Working data:

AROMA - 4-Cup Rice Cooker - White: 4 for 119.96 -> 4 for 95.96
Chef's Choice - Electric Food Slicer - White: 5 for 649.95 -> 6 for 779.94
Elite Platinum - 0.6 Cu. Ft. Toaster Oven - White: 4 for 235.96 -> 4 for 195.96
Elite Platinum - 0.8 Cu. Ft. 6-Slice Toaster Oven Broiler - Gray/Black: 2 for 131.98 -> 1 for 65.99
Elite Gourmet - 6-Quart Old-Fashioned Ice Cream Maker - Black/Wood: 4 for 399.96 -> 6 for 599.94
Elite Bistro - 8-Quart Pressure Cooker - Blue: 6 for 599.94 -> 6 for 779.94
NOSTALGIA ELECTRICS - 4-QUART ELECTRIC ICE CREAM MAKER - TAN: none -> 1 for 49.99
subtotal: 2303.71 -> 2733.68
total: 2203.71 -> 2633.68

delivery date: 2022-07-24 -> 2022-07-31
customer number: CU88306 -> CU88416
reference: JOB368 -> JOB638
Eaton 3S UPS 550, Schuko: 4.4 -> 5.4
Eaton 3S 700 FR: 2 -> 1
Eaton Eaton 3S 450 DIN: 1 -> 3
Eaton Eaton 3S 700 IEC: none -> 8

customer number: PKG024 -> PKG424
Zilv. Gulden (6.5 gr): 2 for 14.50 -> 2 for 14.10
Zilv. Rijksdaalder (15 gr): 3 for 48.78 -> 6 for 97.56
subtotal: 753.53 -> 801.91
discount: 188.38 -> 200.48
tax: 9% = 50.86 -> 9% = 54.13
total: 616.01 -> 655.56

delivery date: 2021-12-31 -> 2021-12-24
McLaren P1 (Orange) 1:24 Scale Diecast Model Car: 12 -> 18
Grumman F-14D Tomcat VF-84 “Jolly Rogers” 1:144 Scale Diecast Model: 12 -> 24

Assignment: For the string "subtotal", show each line of the entries above where it occurs.

Result of the exercise:
subtotal: 2303.71 -> 2733.68
subtotal: 753.53 -> 801.91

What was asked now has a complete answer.